Re: [PATCH v3] drm/amdkfd: Run restore_workers on freezable WQs

Felix Kuehling <felix.kuehling@xxxxxxx> · Tue, 28 Nov 2023 15:24:51 -0500

On 2023-11-24 8:40, Lazar, Lijo wrote:


On 11/24/2023 4:25 AM, Felix Kuehling wrote:
Make restore workers freezable so we don't have to explicitly flush them
in suspend and GPU reset code paths, and we don't accidentally try to
restore BOs while the GPU is suspended. Not having to flush restore_work
also helps avoid lock/fence dependencies in the GPU reset case where 
we're
not allowed to wait for fences.

A side effect of this is, that we can now have multiple concurrent 
threads
trying to signal the same eviction fence. Rework eviction fence 
signaling
and replacement to account for that.

The GPU reset path can no longer rely on restore_process_worker to 
resume
queues because evict/restore workers can run independently of it. 
Instead
call a new restore_process_helper directly.

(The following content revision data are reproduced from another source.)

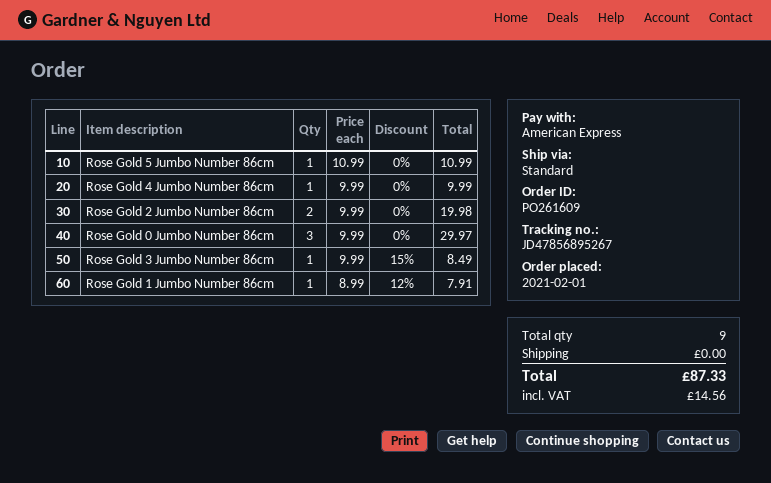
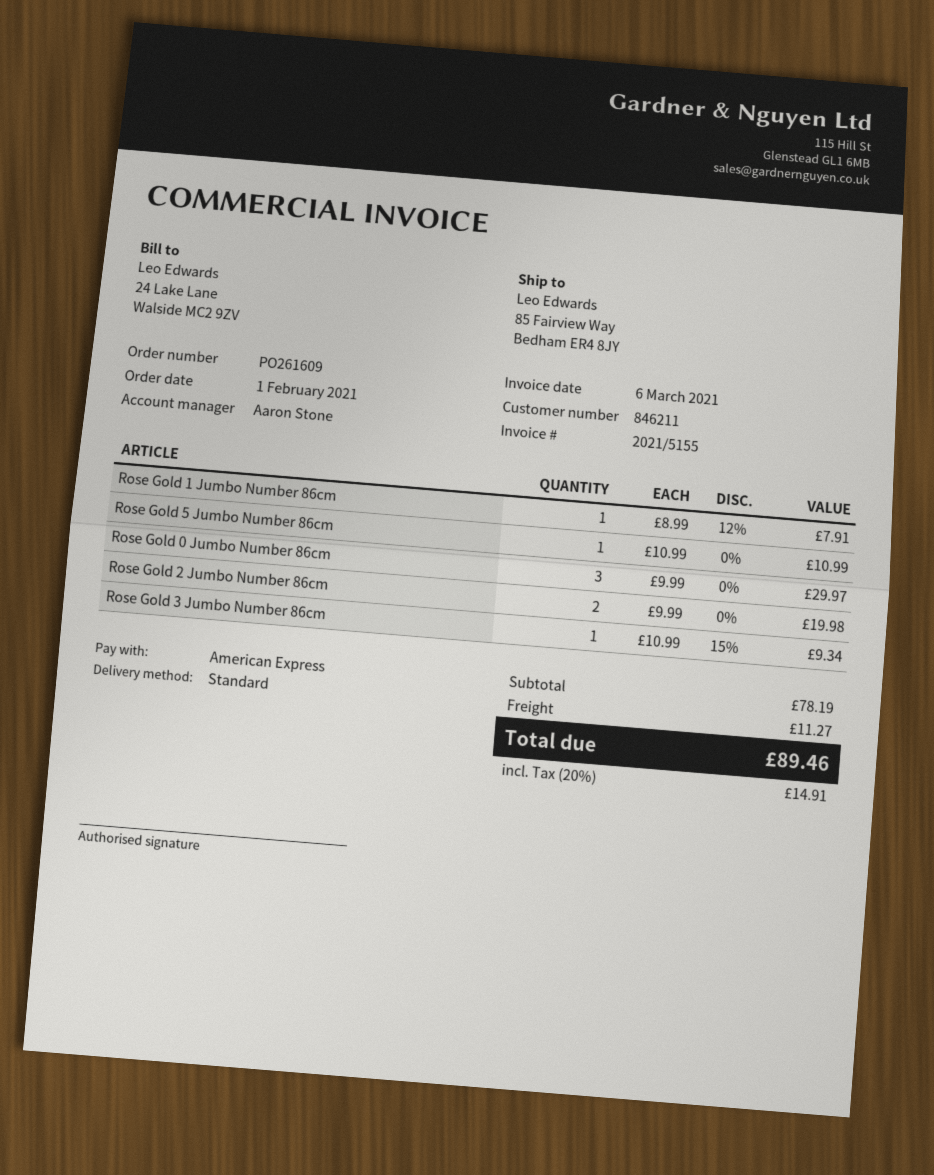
Rose Gold 4 Jumbo Number 86cm: 1 x 9.99 = 9.99 -> none
Rose Gold 3 Jumbo Number 86cm: 1 x 9.99 - 15% = 8.49 -> 1 x 10.99 - 15% = 9.34
shipping: 0.00 -> 11.27
tax: 14.56 -> 14.91
total: 87.33 -> 89.46

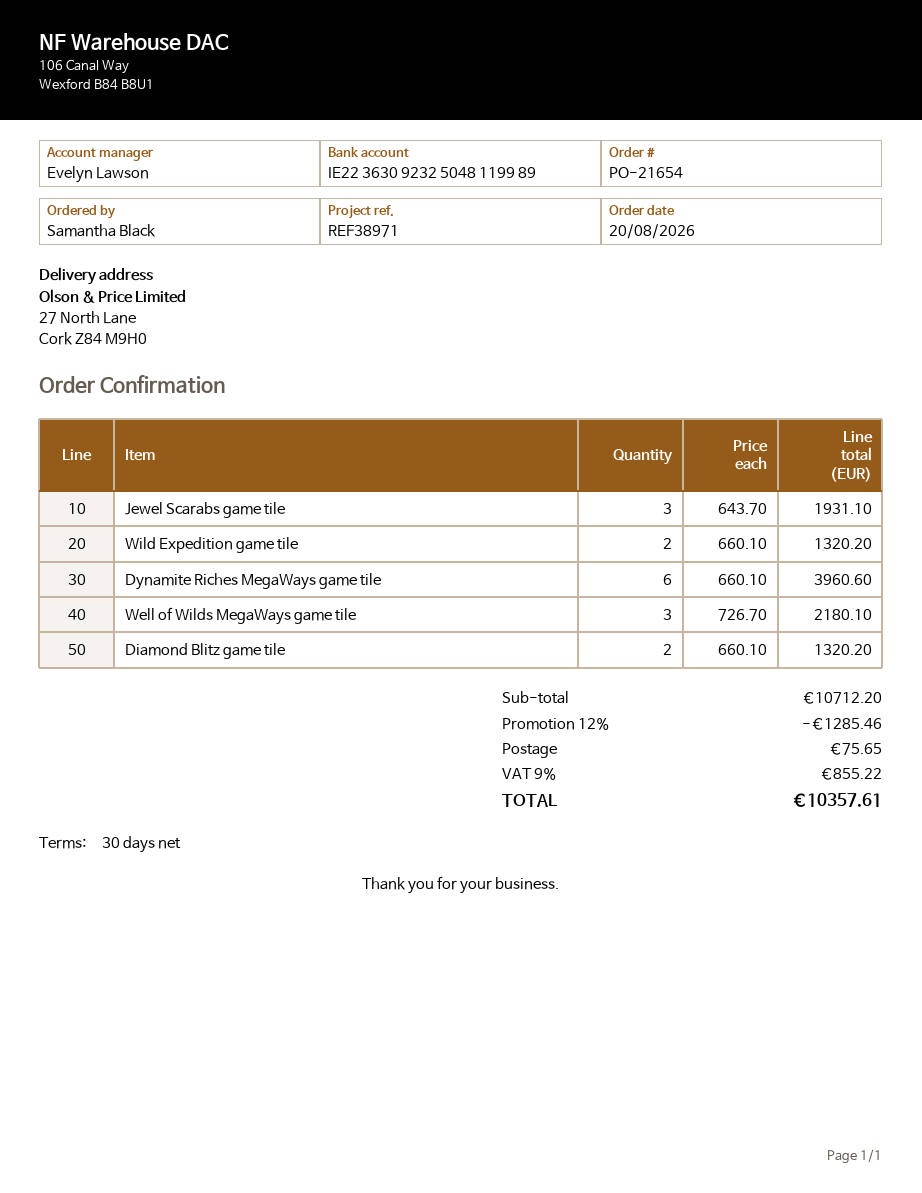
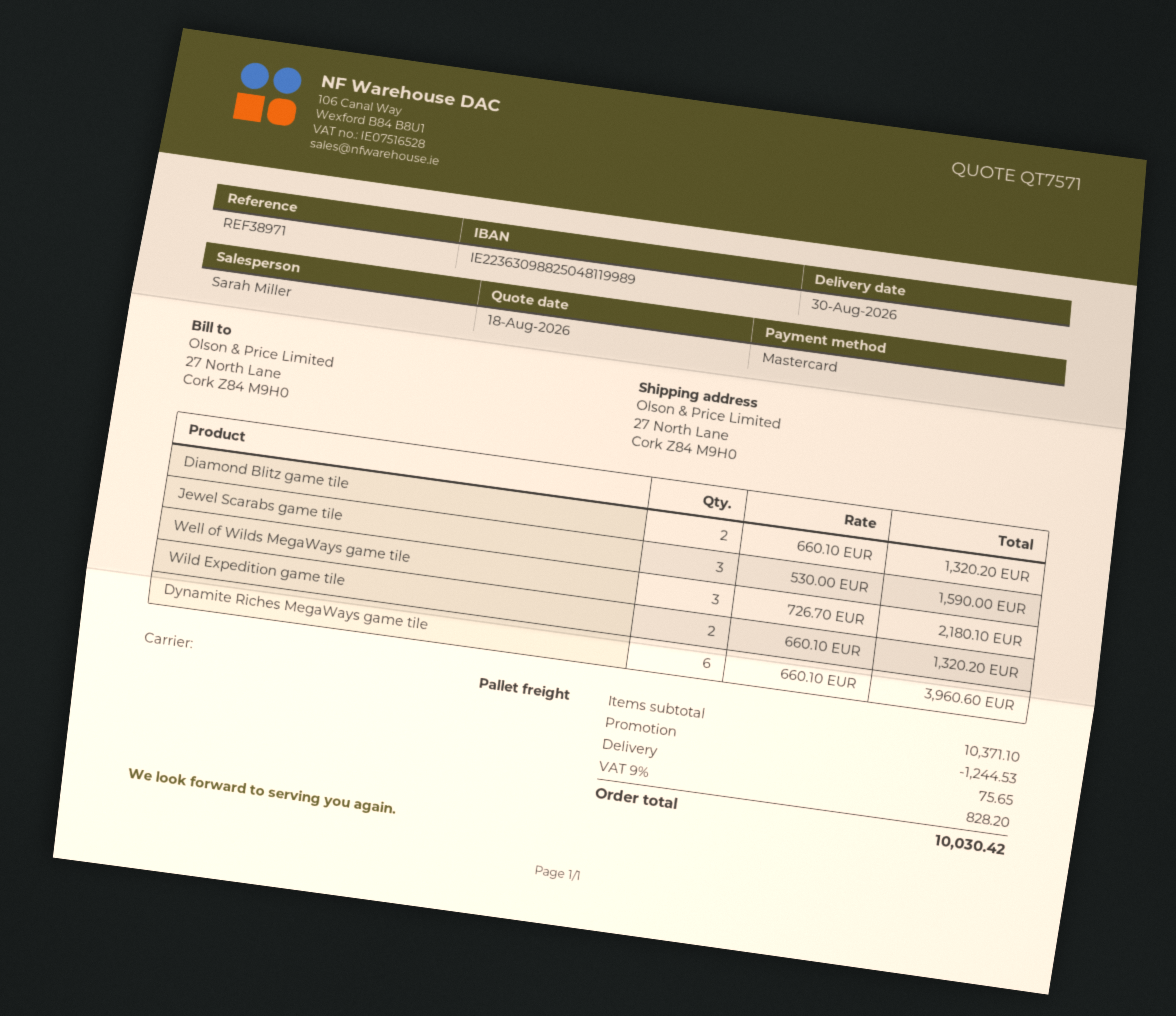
sales rep: Evelyn Lawson -> Sarah Miller
bank account: IE22363092325048119989 -> IE22363098825048119989
Jewel Scarabs game tile: 3 x 643.70 = 1931.10 -> 3 x 530.00 = 1590.00
subtotal: 10712.20 -> 10371.10
discount: 1285.46 -> 1244.53
tax: 9% = 855.22 -> 9% = 828.20
total: 10357.61 -> 10030.42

Not familiar with this code. For clarity, does this mean 
eviction/restore may happen while a reset is in progress?

I'm not sure if anything would be able to cause an eviction while a GPU 
reset is in progress. I don't think it's likely. Any actual migration of 
BOs would need to wait until after the reset is done anyway. In case of 
suspend/resume, evictions happen because all the VRAM gets saved to 
system memory.

Suspend/resume and evictions depend on the same helper or worker to 
restore BOs before reenabling user mode queues. GPU reset needs the same 
helper to stop user mode queues to ensure that applications don't 
continue running with potentially corrupted data. This patch removes 
some synchronization between different users of these common code paths 
to fix deadlocks in the suspend/resume and GPU reset scenarios.

Regards,
  Felix



Thanks,
Lijo


This is an RFC and request for testing.

v2:
- Reworked eviction fence signaling
- Introduced restore_process_helper

v3:
- Handle unsignaled eviction fences in restore_process_bos

Signed-off-by: Felix Kuehling <Felix.Kuehling@xxxxxxx>
Acked-by: Christian König <christian.koenig@xxxxxxx>
---
  .../gpu/drm/amd/amdgpu/amdgpu_amdkfd_gpuvm.c  | 68 +++++++++++----
  drivers/gpu/drm/amd/amdkfd/kfd_process.c      | 87 +++++++++++--------
  drivers/gpu/drm/amd/amdkfd/kfd_svm.c          |  4 +-
  3 files changed, 104 insertions(+), 55 deletions(-)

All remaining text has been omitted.